Background
Timely diagnosis of uterine torsion can lead to acceptable maternal and fetal outcomes. This article presents the case of a 42-year-old pregnant woman, diagnosed with a rare 270° uterine torsion, in whom proper management led to good maternal outcomes but, unfortunately, severe prematurity and metabolic acidosis led to neonatal death. Moreover, the mother was clinically suspected for Ehlers–Danlos syndrome.
Case presentation
In December 2020, a 42-year-old pregnant Iranian woman, Gravid 3 para2 live2, at 30 weeks of gestation presented to the obstetric emergency department of Vali-Asr Hospital (Birjand, Iran) suffering from acute severe generalized abdominal pain, nausea, vomiting, and dizziness while she was hemodynamically unstable. After resuscitation, owing to persistent fetal bradycardia on fetal heart rate monitoring, she underwent an emergency cesarean section. Infra-umbilical midline skin incision was made, and when the abdominal cavity was opened, owing to abnormal appearance of the uterus, we further investigated the abdominopelvic cavity. Surprisingly, the uterus was dextrorotated by 270°. After uterine detorsion through a Kerr incision, a nonvigorous male baby was born with severe metabolic acidosis that led to his death soon after birth.
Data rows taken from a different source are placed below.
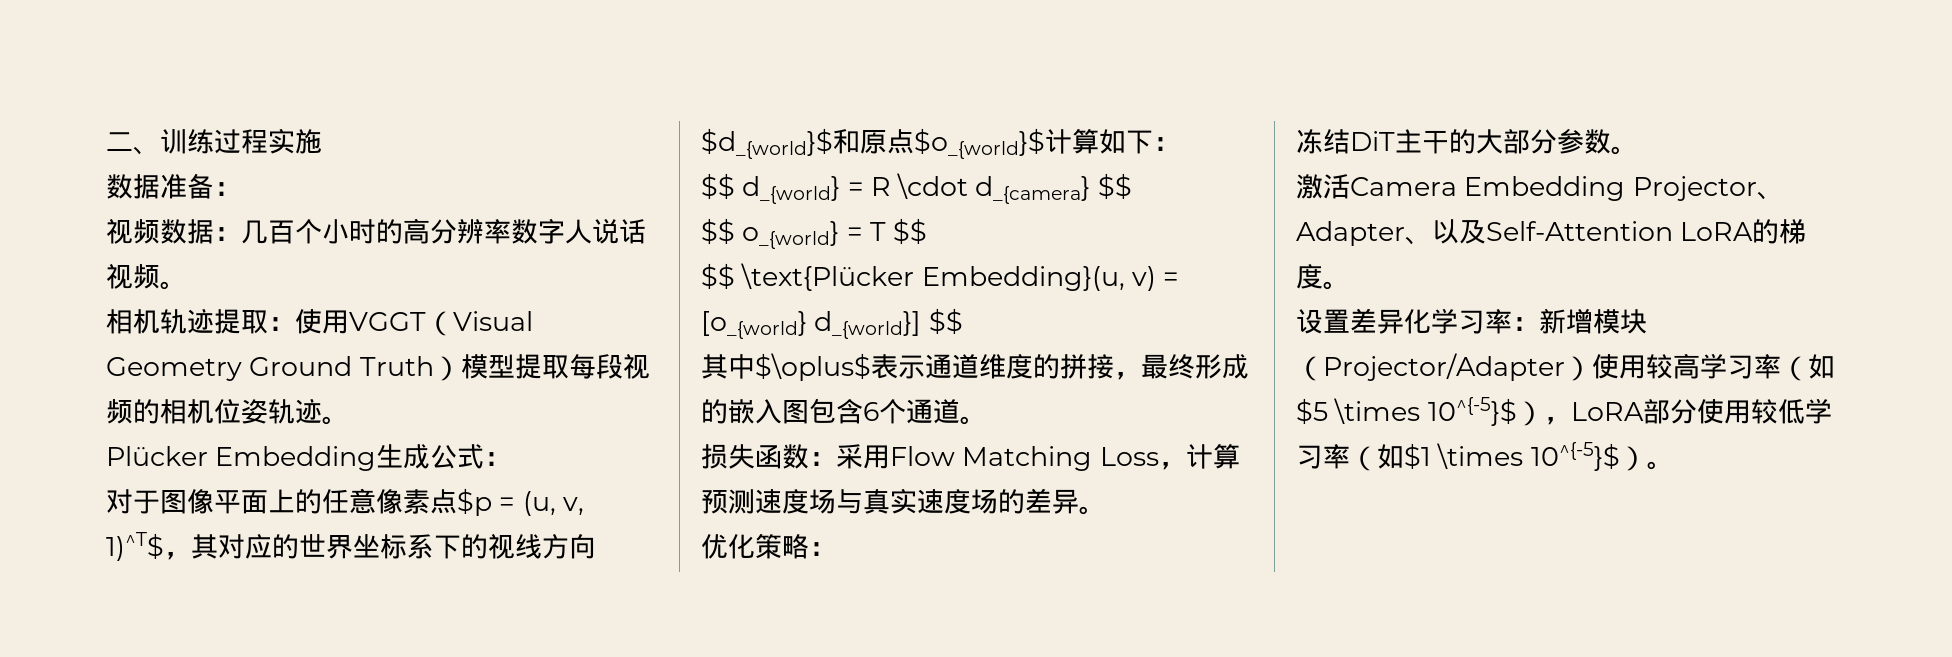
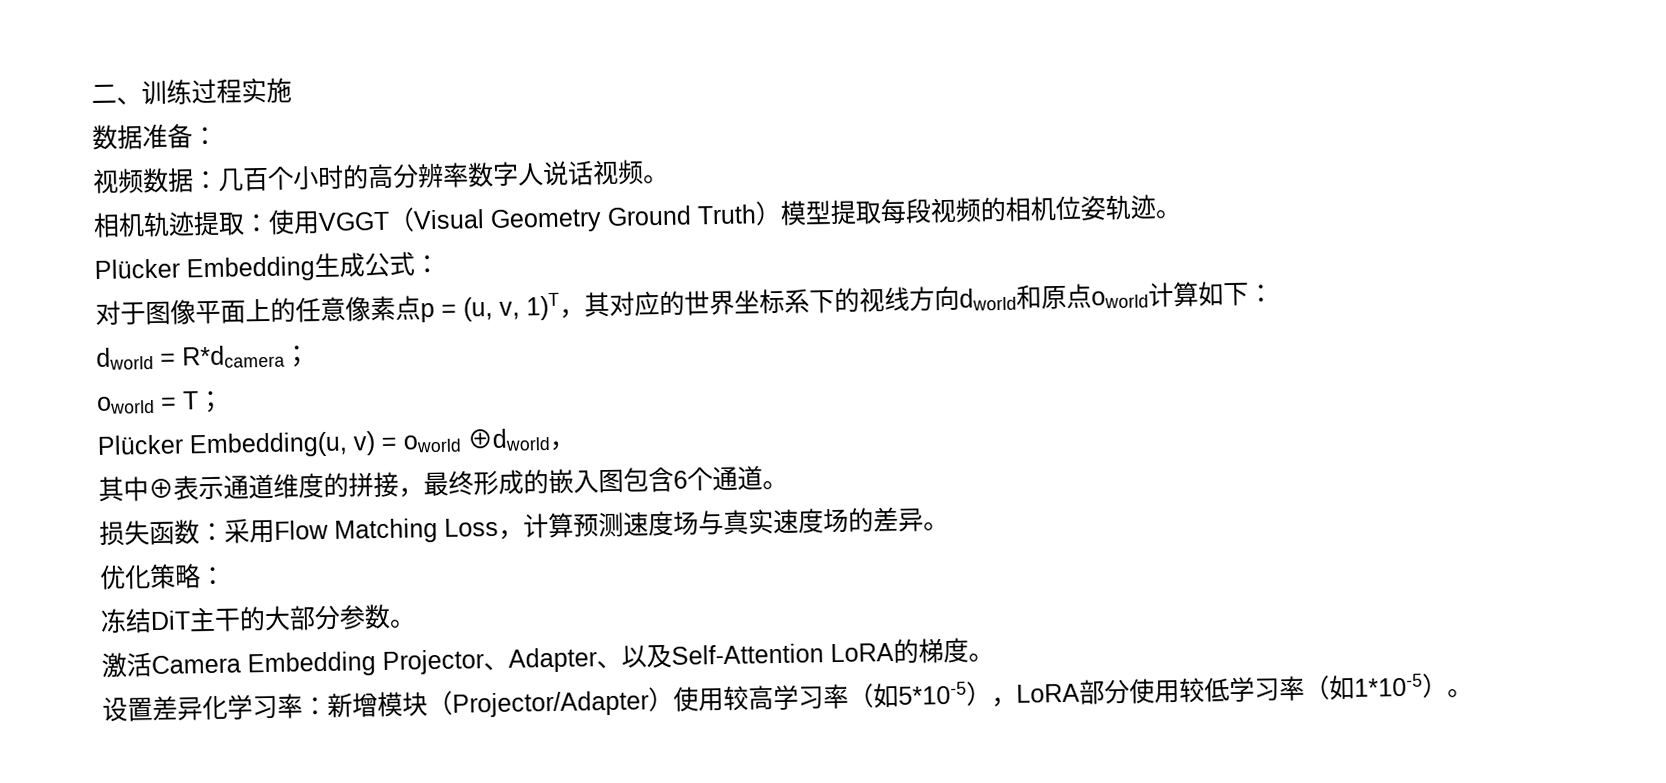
- 对于图像平面上的任意像素点$p = (u, v, 1)^T$，其对应的世界坐标系下的视线方向$d_{world}$和原点$o_{world}$计算如下：
+ 对于图像平面上的任意像素点p = (u, v, 1)T，其对应的世界坐标系下的视线方向dworld和原点oworld计算如下：
- $$ d_{world} = R \cdot d_{camera} $$
- $$ o_{world} = T $$
- $$ \text{Plücker Embedding}(u, v) = [o_{world} d_{world}] $$
+ dworld = R*dcamera；
+ oworld = T；
+ Plücker Embedding(u, v) = oworld ⊕dworld，
- 其中$\oplus$表示通道维度的拼接，最终形成的嵌入图包含6个通道。
+ 其中⊕表示通道维度的拼接，最终形成的嵌入图包含6个通道。
- 设置差异化学习率：新增模块（Projector/Adapter）使用较高学习率（如$5 \times 10^{-5}$），LoRA部分使用较低学习率（如$1 \times 10^{-5}$）。
+ 设置差异化学习率：新增模块（Projector/Adapter）使用较高学习率（如5*10-5），LoRA部分使用较低学习率（如1*10-5）。

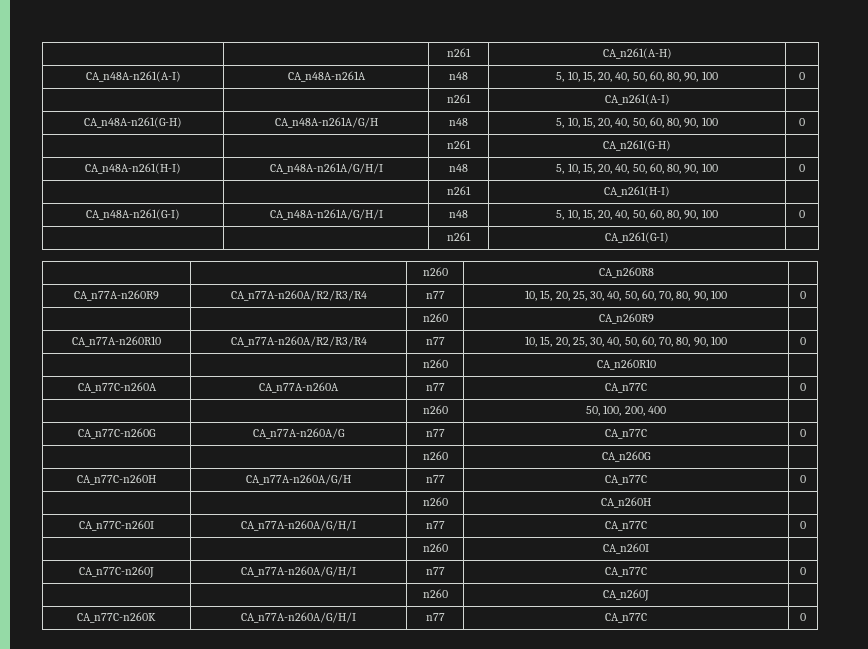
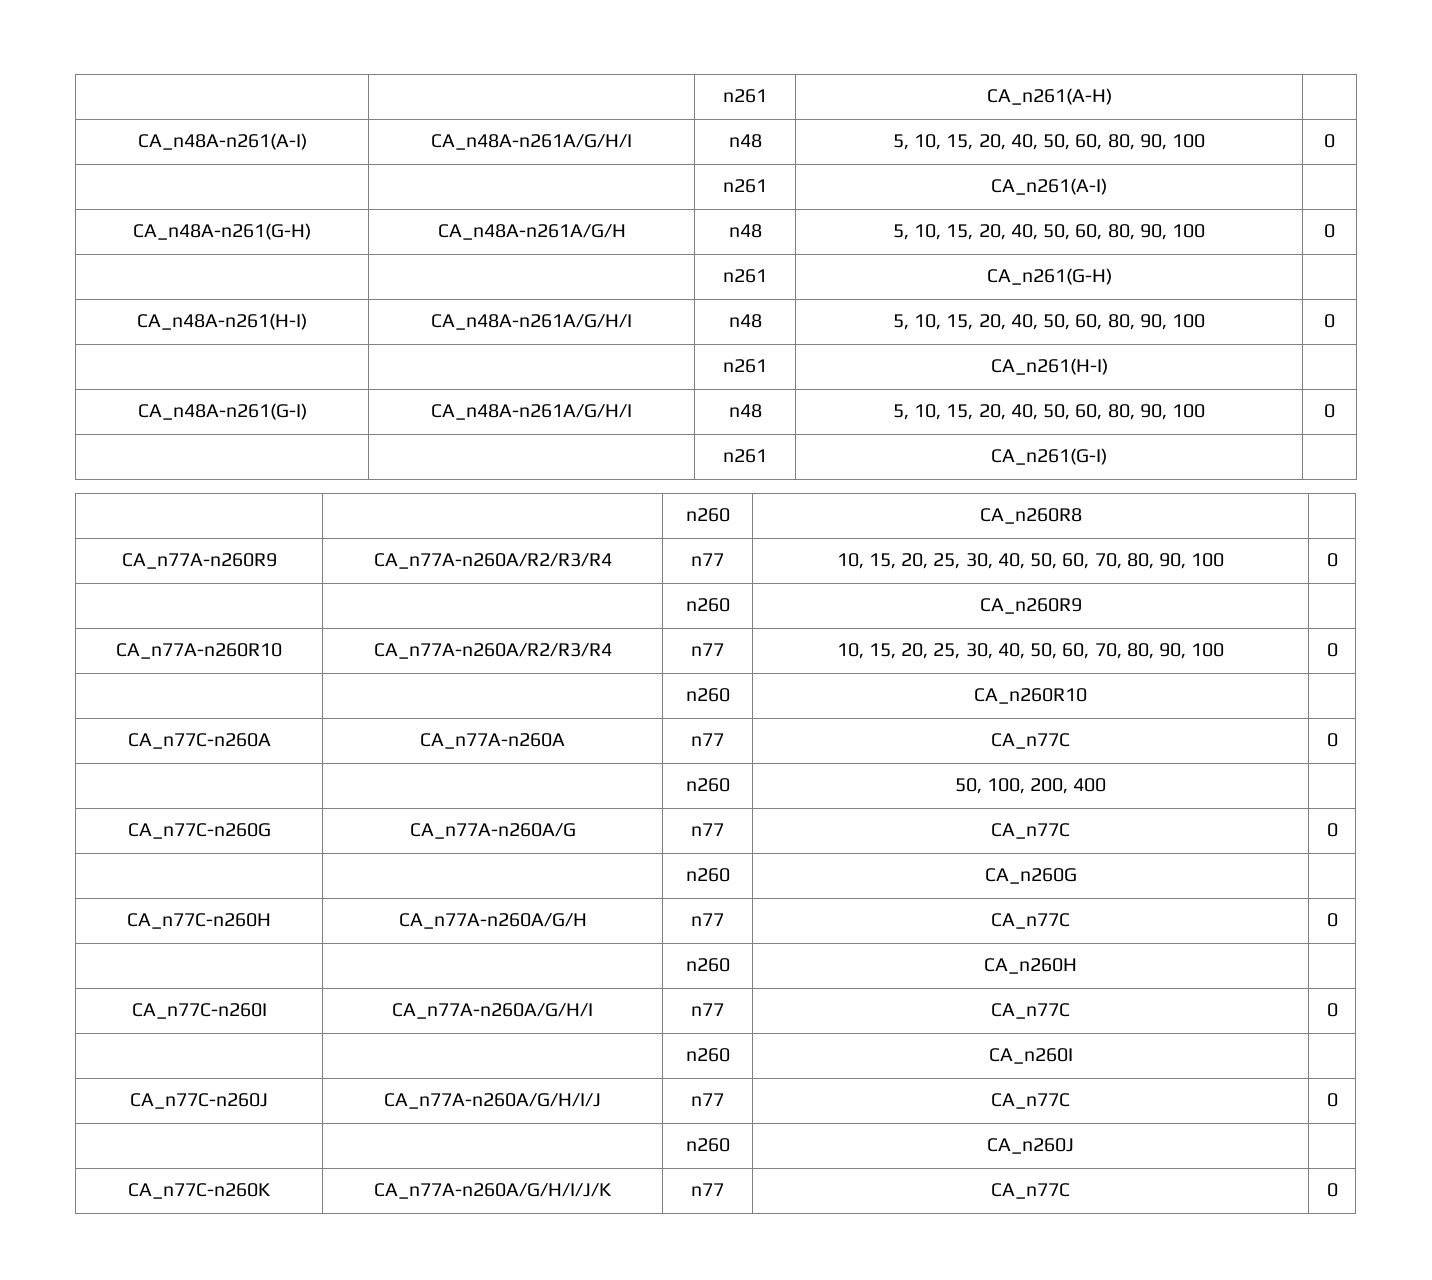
- CA_n48A-n261(A-I) | CA_n48A-n261A | n48 | 5, 10, 15, 20, 40, 50, 60, 80, 90, 100 | 0
+ CA_n48A-n261(A-I) | CA_n48A-n261A/G/H/I | n48 | 5, 10, 15, 20, 40, 50, 60, 80, 90, 100 | 0
- CA_n77C-n260J | CA_n77A-n260A/G/H/I | n77 | CA_n77C | 0
+ CA_n77C-n260J | CA_n77A-n260A/G/H/I/J | n77 | CA_n77C | 0
- CA_n77C-n260K | CA_n77A-n260A/G/H/I | n77 | CA_n77C | 0
+ CA_n77C-n260K | CA_n77A-n260A/G/H/I/J/K | n77 | CA_n77C | 0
Interestingly, we could find no predisposing factors such as pelvic abnormalities during surgery. Nevertheless, as her postoperative detailed physical examination revealed skin hyperextensibility, joint laxity, pelvic organ prolapse, and trivial exophthalmos, connective tissue disorders, mainly Ehlers–Danlos syndrome, were suspected. Unfortunately, for significant financial, cultural, and religious reasons, the patient refused to undergo further investigations. Additionally, despite severe congested uterus and subsequent uterine atony, timely diagnosis and anatomical correction of the gravid uterus before uterine incision prevented iatrogenic complications. The mother was discharged 2 days later without any postpartum complications.
Conclusion
Although uterine torsion is an extremely rare condition during pregnancy, based on severe associated maternal and perinatal complications, it is important to take this diagnosis into consideration as an differential diagnosis. Moreover, connective tissue disorders seem to be a potential risk factor for uterine torsion, although further studies on this subject are required.